> [RECORD EXTRACTS]:
- - - - -
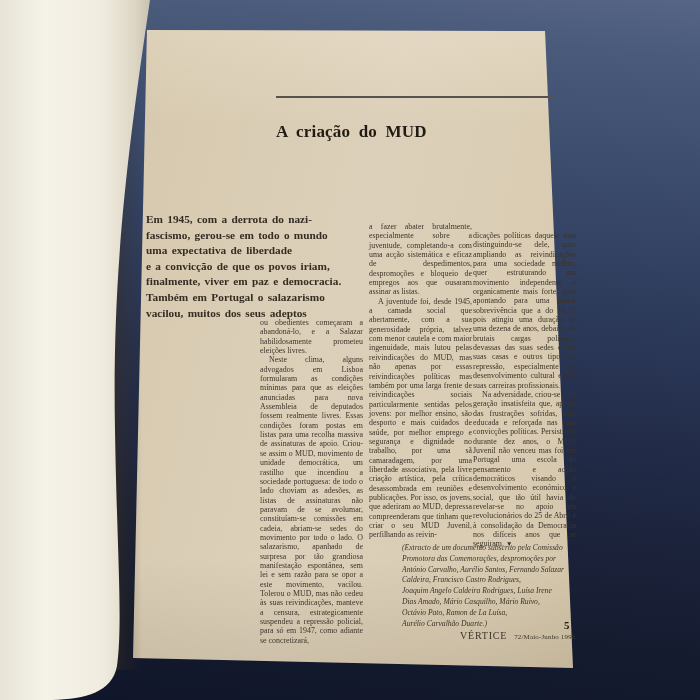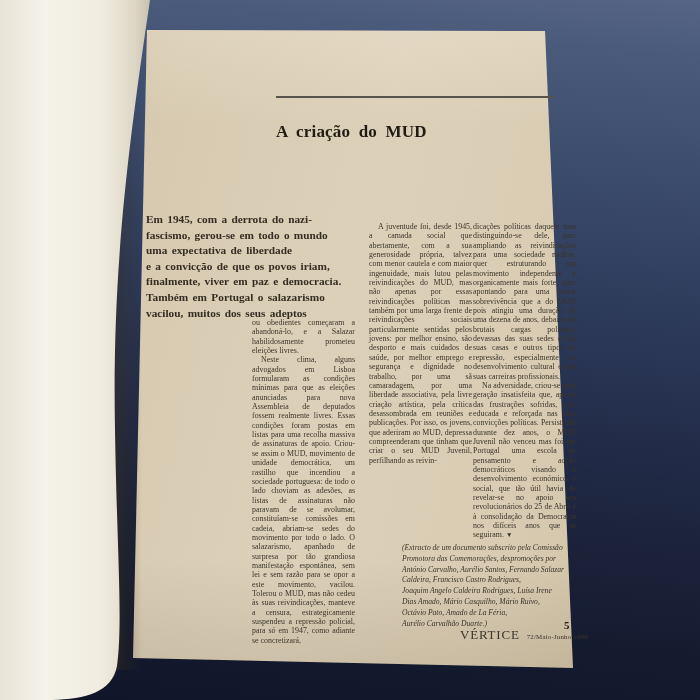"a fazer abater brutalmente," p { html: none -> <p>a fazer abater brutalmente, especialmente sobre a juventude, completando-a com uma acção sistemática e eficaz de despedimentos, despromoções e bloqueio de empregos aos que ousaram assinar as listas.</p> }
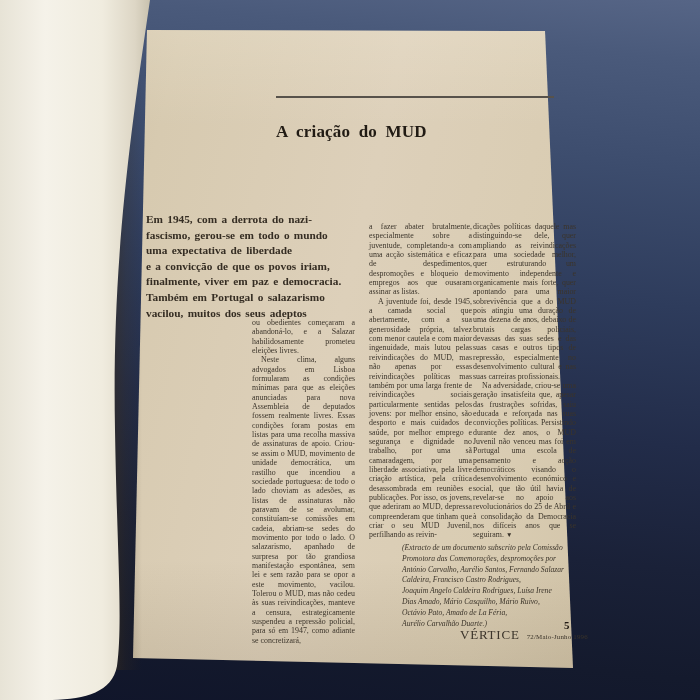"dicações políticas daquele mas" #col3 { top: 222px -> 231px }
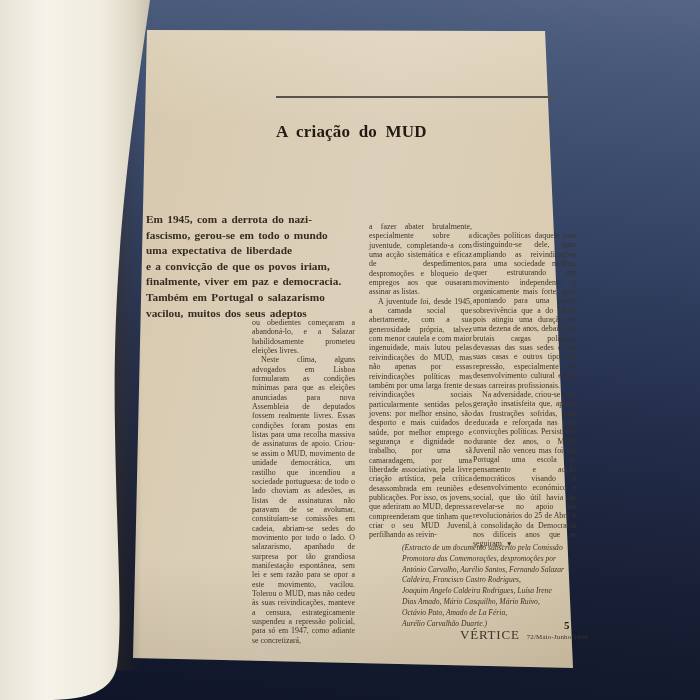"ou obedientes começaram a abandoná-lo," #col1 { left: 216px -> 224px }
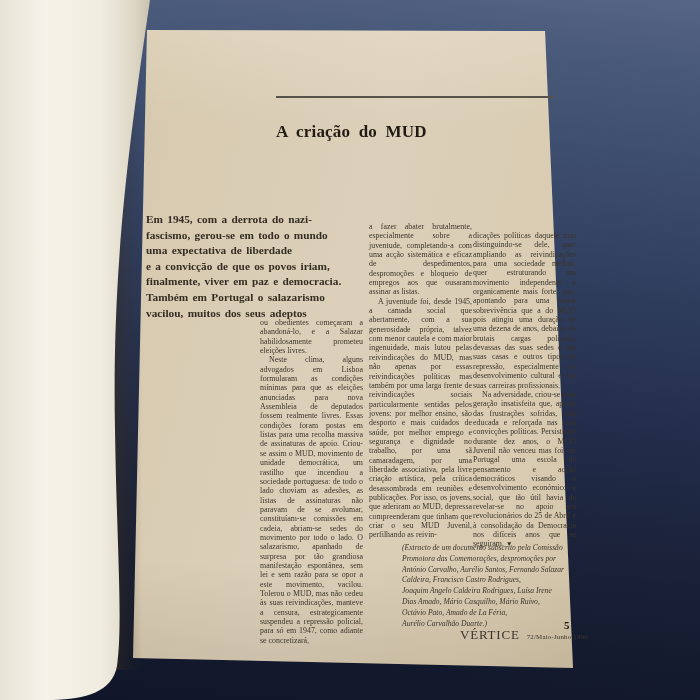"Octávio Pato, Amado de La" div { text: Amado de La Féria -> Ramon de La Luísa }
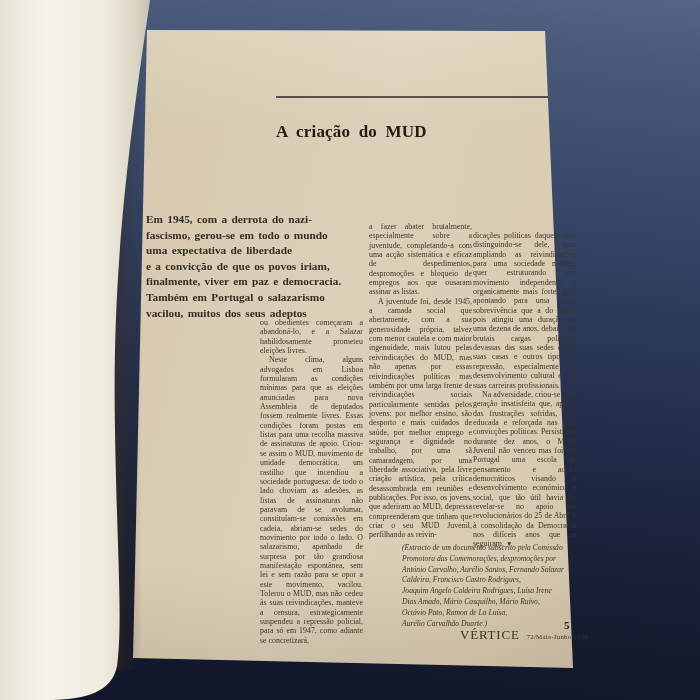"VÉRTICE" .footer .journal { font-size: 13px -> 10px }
- - - - -
> [WORK INSTRUCTIONS]:
Leave every picture out and return exactly the lines from the one holding "top: 222px ->" through the end of the records above, both ends included, and nothing more.

> [ANSWER TO THIS TASK]:
"dicações políticas daquele mas" #col3 { top: 222px -> 231px }
"ou obedientes começaram a abandoná-lo," #col1 { left: 216px -> 224px }
"Octávio Pato, Amado de La" div { text: Amado de La Féria -> Ramon de La Luísa }
"VÉRTICE" .footer .journal { font-size: 13px -> 10px }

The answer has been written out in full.